Este slogan mora nos corações de todos. Ninguém o conhece, mas todos o amam. Miriam Leitão e Merval, na semana passada e nesta semana, se notabilizaram pelos textos favor do senhor MERCADO, esse senhor que mora tão longe do Brasil, mas está no peito dos principais economistas do país.

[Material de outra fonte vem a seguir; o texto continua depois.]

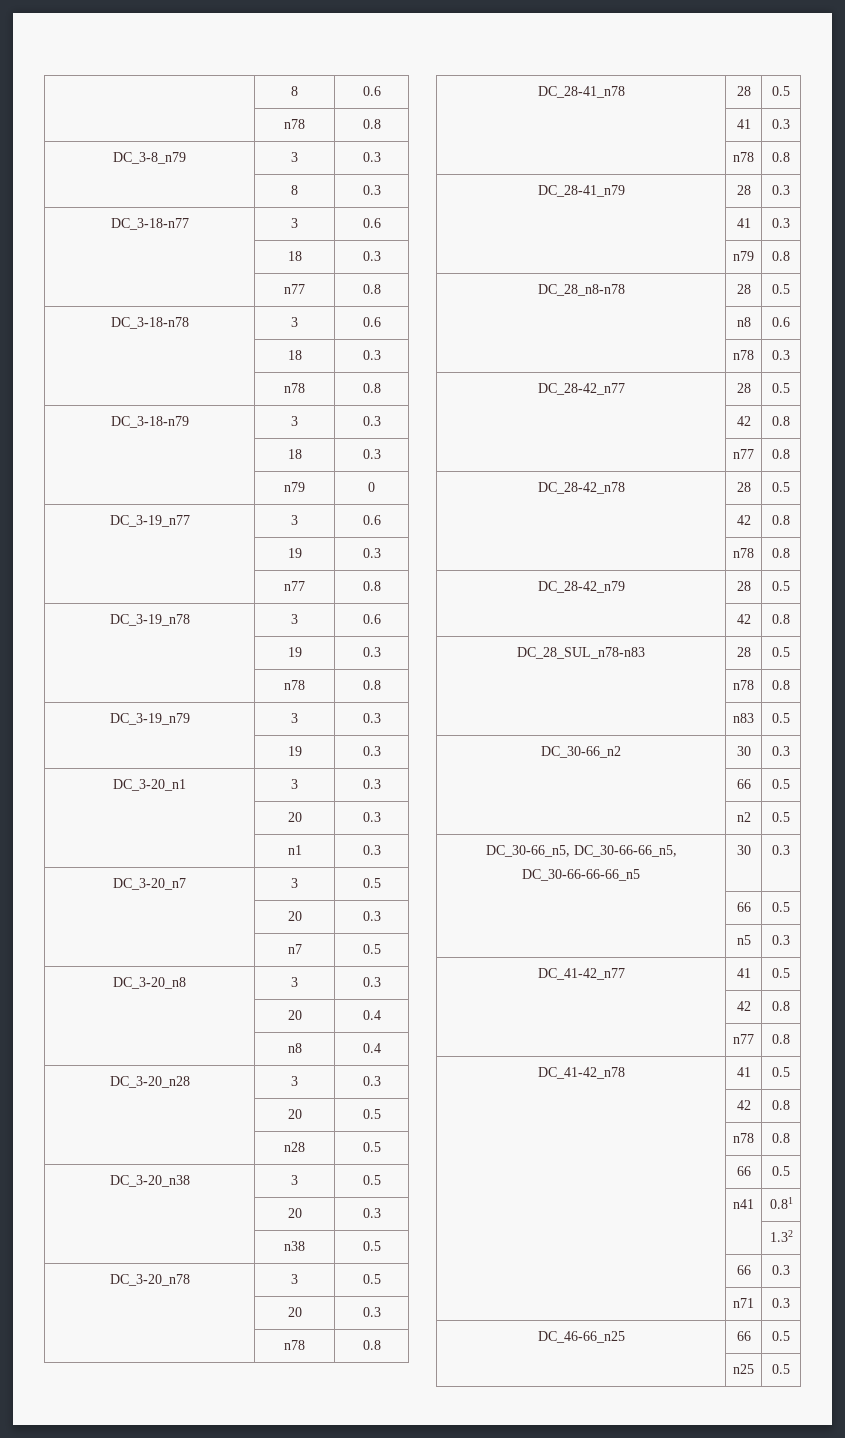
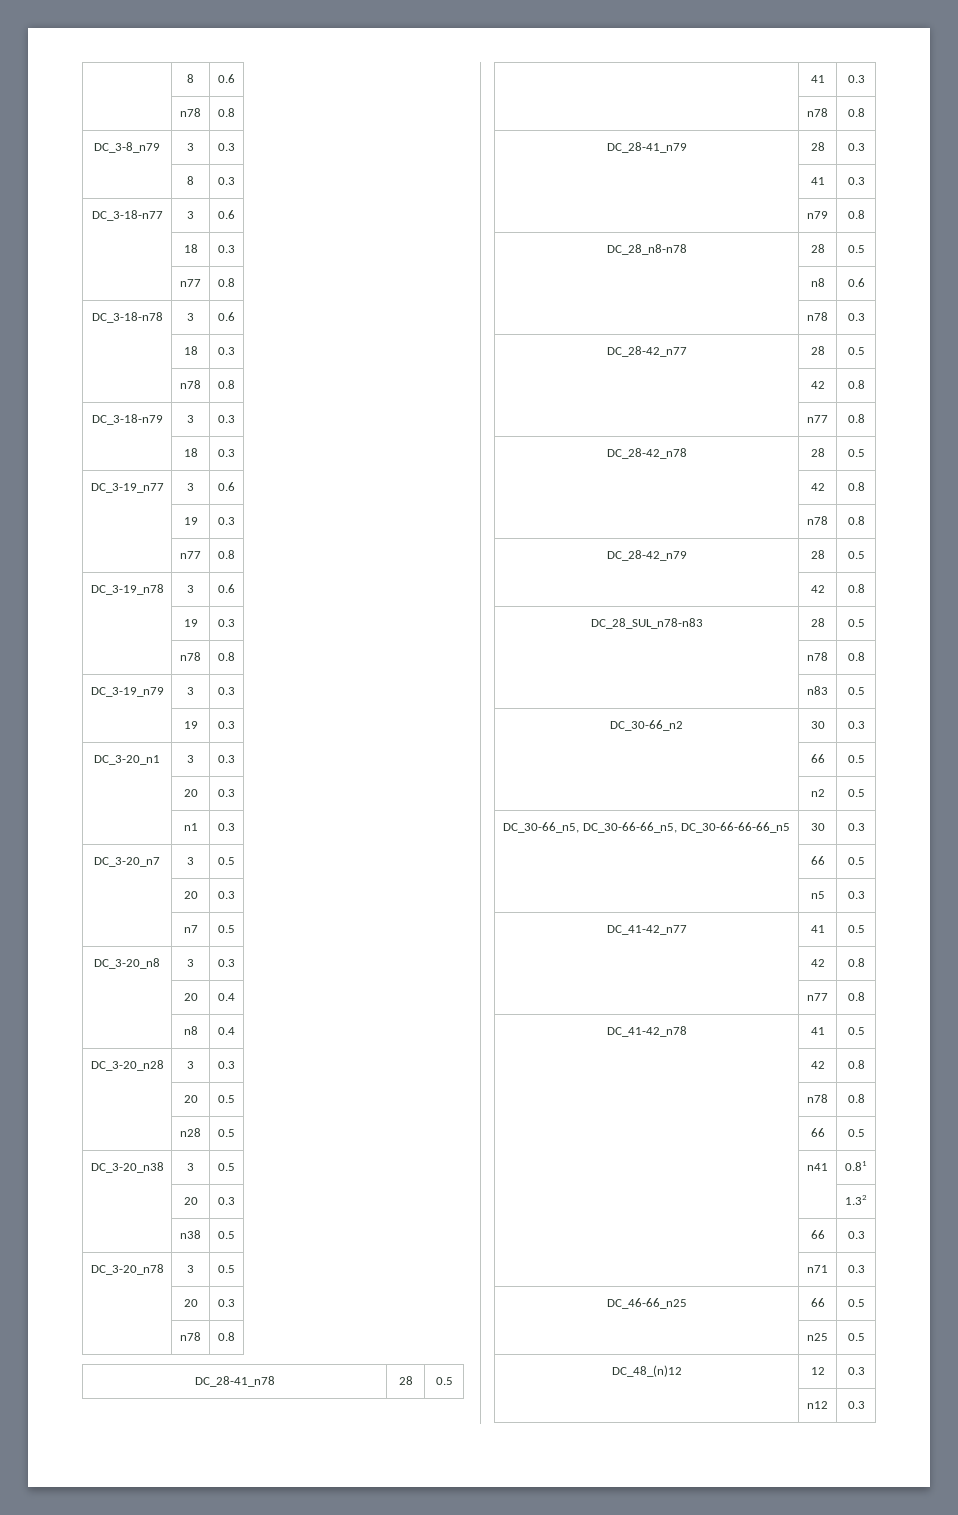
- | n79 | 0
+ DC_48_(n)12 | 12 | 0.3
+ | n12 | 0.3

A constatação final de um slogan: é a concisão, seu poder de ser resumido e atraente que funciona ajudada pelos economistas que faz desse slogan seu sucesso. O não-dito. Nós adultos, voltamos a ser crianças, não pela negação do adulto que somos, mas pelo que ser adulto implica, não pensamos como adultos. Por preguiça ou medo de conhecer o slogan abdicamos da descoberta. Citando Reboul, "é com isso que jogam muitos slogans, não com nossa ignorância e nossa credulidade, mas com nosso medo de pensar e nossa necessidade de acreditar; não com o prazer de uma infância redescoberta, mas com a angústia diante de uma maturidade impossível".

*Marta Bellini

*Professora aposentada da Universidade Estadual de Maringá. Com doutorado em Psicologia, mestrado em educação e graduação em Biologia, diletante em Literatura, uma ornitorrinco, tem a sorte de continuar a ser integrante do Grupo de pesquisa Science Studies CNPq-UEM, na mesma universidade, grupo interdisciplinar de pessoas da filosofia, pedagogia, biologia, física, psicologia entre outras áreas. Sindicalistas nos períodos necessários, teve a honra de participar com colegas de duas grandes greves, a de setembro de 2001 a março de 2002, e a de abril-maio de 2015, as duas contra privatização das universidades públicas do Paraná e a última, também contra a reforma da previdência, além, é claro, de lutar da dignidade salarial.